Title: Thirteen Reasons Why
Publication Date: October 18th, 2007 (Original), December 27th, 2016 (Anniversary Edition)
Author: Jay Asher
Rating: 5/5 Stars
Summary: The #1″New York Times”bestseller and modern classic that’s been changing lives for a decade gets a gorgeous revamped cover and special additional content.
“You can’t stop the future.”
“You can’t rewind the past.”
“The only way to learn the secret . . . is to press play.
Clay Jensen returns home from school to find a strange package with his name on it lying on his porch. Inside he discovers several cassette tapes recorded by Hannah Baker–his classmate and crush–who committed suicide two weeks earlier. Hannah’s voice tells him that there are thirteen reasons why she decided to end her life. Clay is one of them. If he listens, he’ll find out why.
Clay spends the night crisscrossing his town with Hannah as his guide. He becomes a firsthand witness to Hannah’s pain, and as he follows Hannah’s recorded words throughout his town, what he discovers changes his life forever.”
Fave Cinnamon Rolls:
Needed BROTP: Tony x Clay
Actual Review: Reread & review of THirteen Reasons Why completed on January 1st, 2017. THis is my first book started & finished in 2017 and i wouldn’t have it be any other way.
Ten years ago, Jay Asher published his debut and released it into this world.It was a book about a girl who commited suicide and the 13 reasons why she did it. 7 tapes, with 13 reasons recorded upon them are being sent from person to person who caused these reasons. And that is where the story opens up, but first I want to open up on my first experience with Thirteen Reasons Why.
I am an only child and I have never considered suicide. My parents love me and I love them. I’m not a statistic in many of those different surveys, i didn’t drink until i was of age and I did good in school. SO why would a book like this touch me so deeply.
Many years ago, when i was in 9th grade, my Pre-AP English teacher would have a book she recommended sitting on her desk. Now normally it was a Jodi PIcoult or one of those Adult chick lit novels that no teenager would really want to read. But one day, I think near the middle of the first semester, she had this book. It was a debut story, out a little over a year, and I was intrigued that I asked about it. I was able to read the summary on the book and then I went to Borders (RIP) and picked up a copy for myself. And it blew me away.

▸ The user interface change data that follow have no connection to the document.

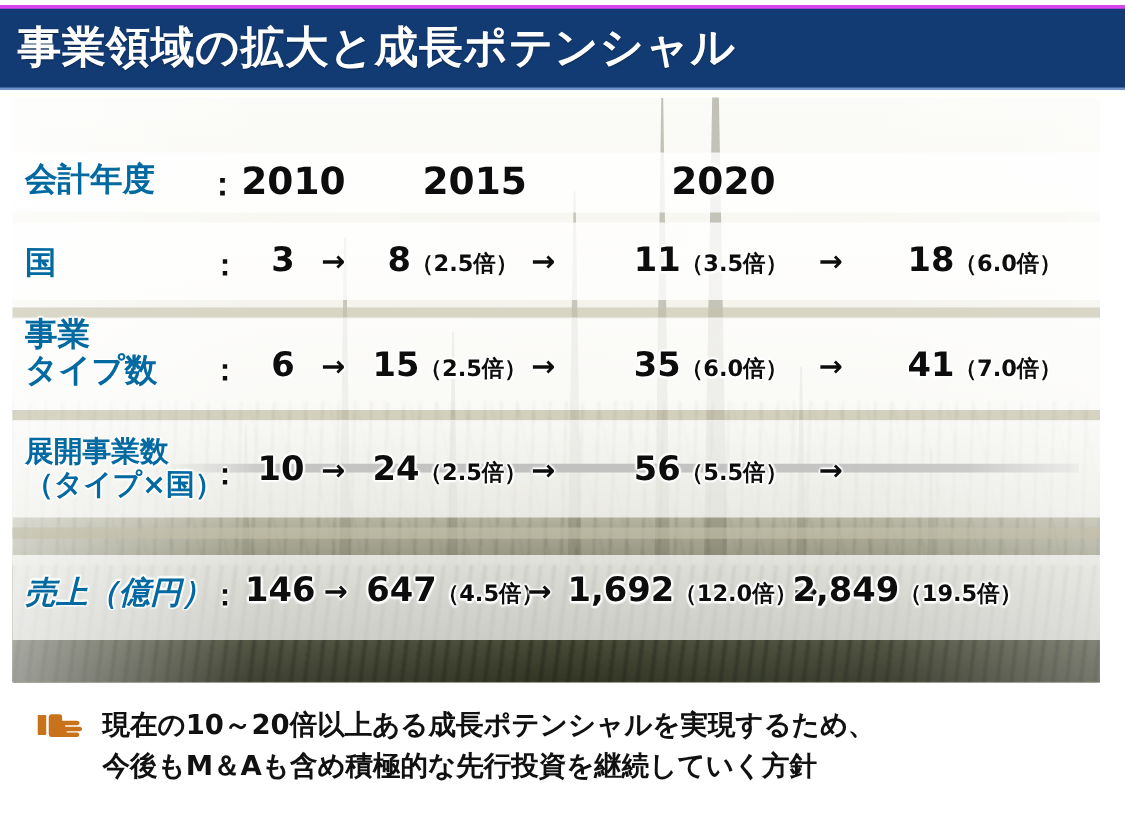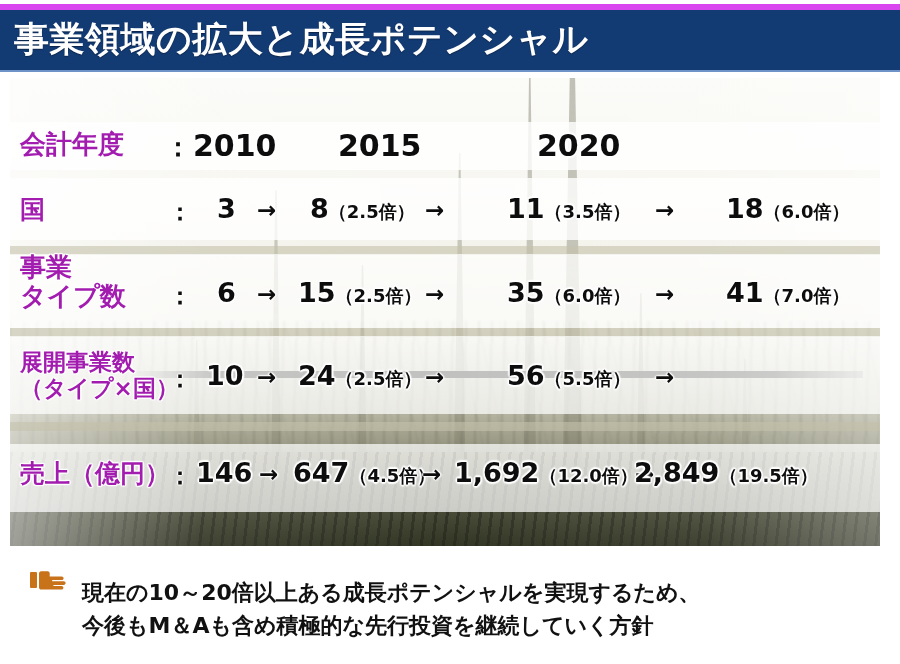"事業領域の拡大と成長ポテンシャル" .title-bar { border-top: 6px solid #d946ef -> 3px solid #d946ef }
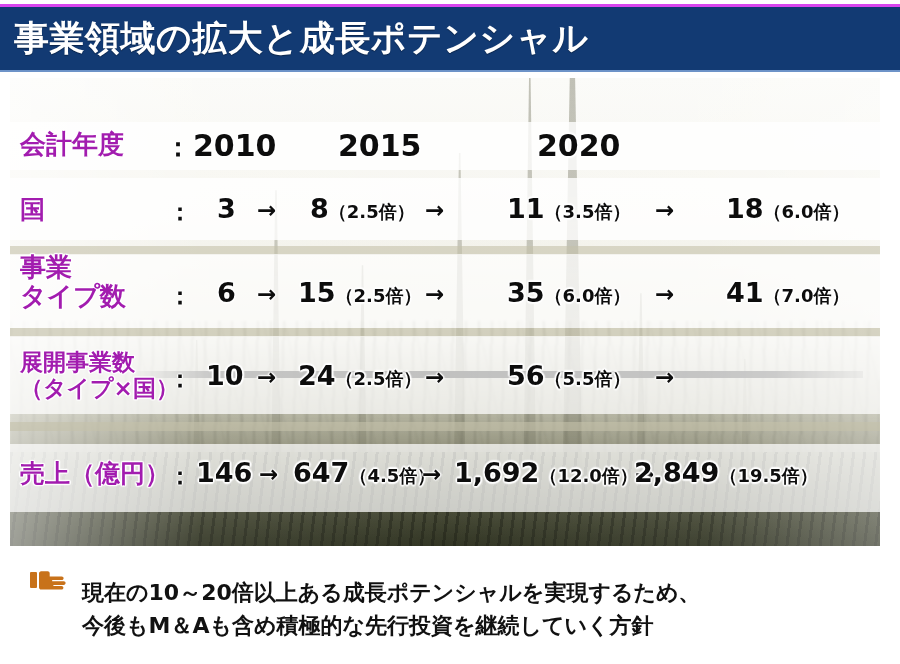"会計年度" .lbl { color: #a21caf -> #0369a1 }
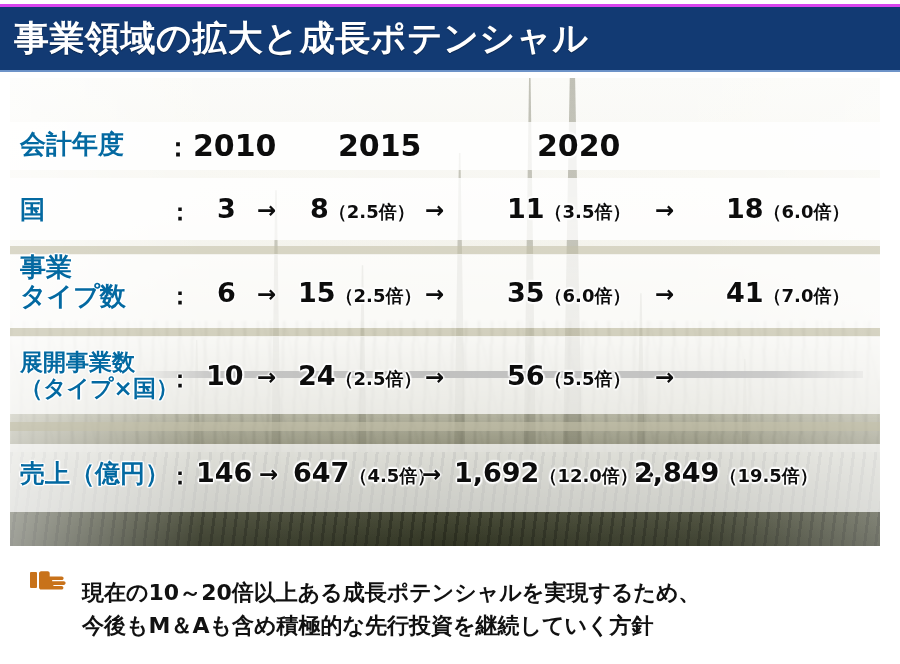"売上（億円）" div.lbl { font-style: none -> italic }
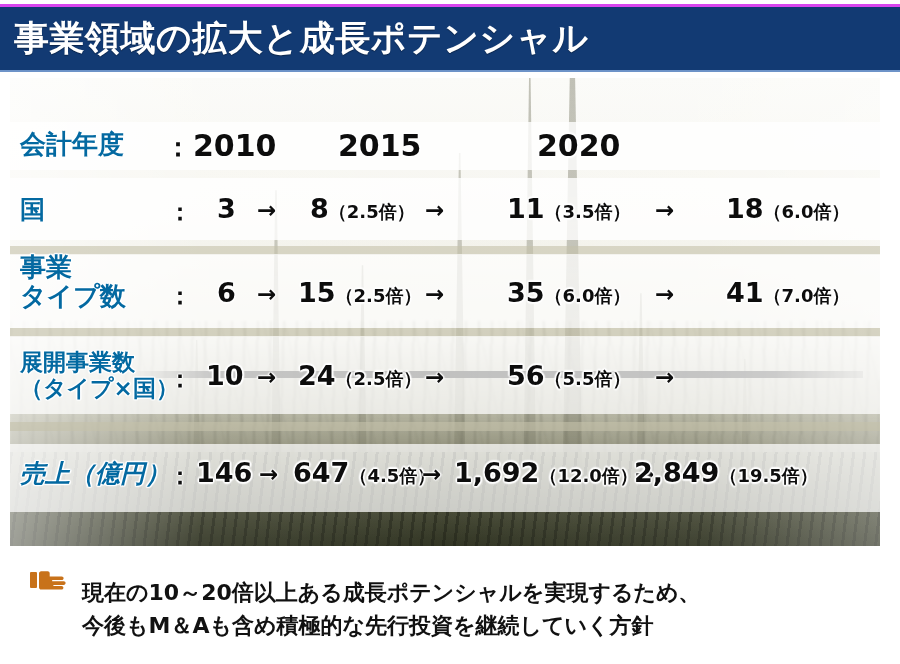"現在の10～20倍以上ある成長ポテンシャルを実現するため、" .fn-text { top: 16px -> 4px }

The message, the writing, the plot, the characters, all of it. This was one of the first books that really challenged me to think deeply. I love many books, but i honestly don’t think there are a lot of books out there that put that kind of challenge to it’s readers. Just think about it, this book is all about how actions affected this girl so much that she chose to end her life. How do you walk away from that and not feel changed? How do you not then go look at your own actions and wonder, can I be better?
Now here I am, almost 9 years later, graduated from college and rereading one of my favorite books of all time. I’ve followed the author avidly, reading his other two releases almost instantly (seriously, i bought these books practically on release day) and now we are at the 10th anniversary of his debut which is also set to be released as a mini-series on Netflix (talk about a hauntingly beautiful TV show. Sign me up). I’m sure i have changed since I was 14/15 and by rereading this story, i’m sure that different things will hit home. There is one large difference in the story. We also have the original ending where Hannah lived. That’s right, Jay Asher originally intended to have Hannah live and grow past the suicide attempt. As i type this review now, I have yet to read the original ending. I will soon, I promise. But first my review for Thirteen Reasons why (yeah I know i finally stopped yapping about myself and got to the story)
Thirteen Reasons Why is a hauntingly beautiful story that I recommend every one read in their teenage years. Why then? Because that is when they are at the most likely to change by reading this. Perhaps they know someone who is like Hannah or Bryce or any of the other characters. Perhaps they’ve already lost a classmate Something like this story could practically spark a revolution in teenagers. Teach them how easily everything affects everything. Maybe it would help and maybe it won’t.
To step into Clay’s world and have not just his story and know how he interacted with Hannah before getting to his tape, but also experience everything from Hannah is positively beautiful. It’s such a simple setting and plot but Asher accomplishes it so beautifully and perfectly.
This book does touch on many mature subjects which could turn many people off, and it doesn’t have any magic or dragons or knights saving damsels in distress but it does have humans and humanity and the fallibiilty that is our world. Which i think makes this book just that more amazing.
I doubt Jay Asher would ever see this review but I just want to thank him for writing this story and all other stories he’s written or will write in the future. While this story isn’t something that saved me from committing suicide or that type of deep and profound change, I honestly don’t know if I would be who I am without this story, like others that have come before and after.
After all, everything affects everything.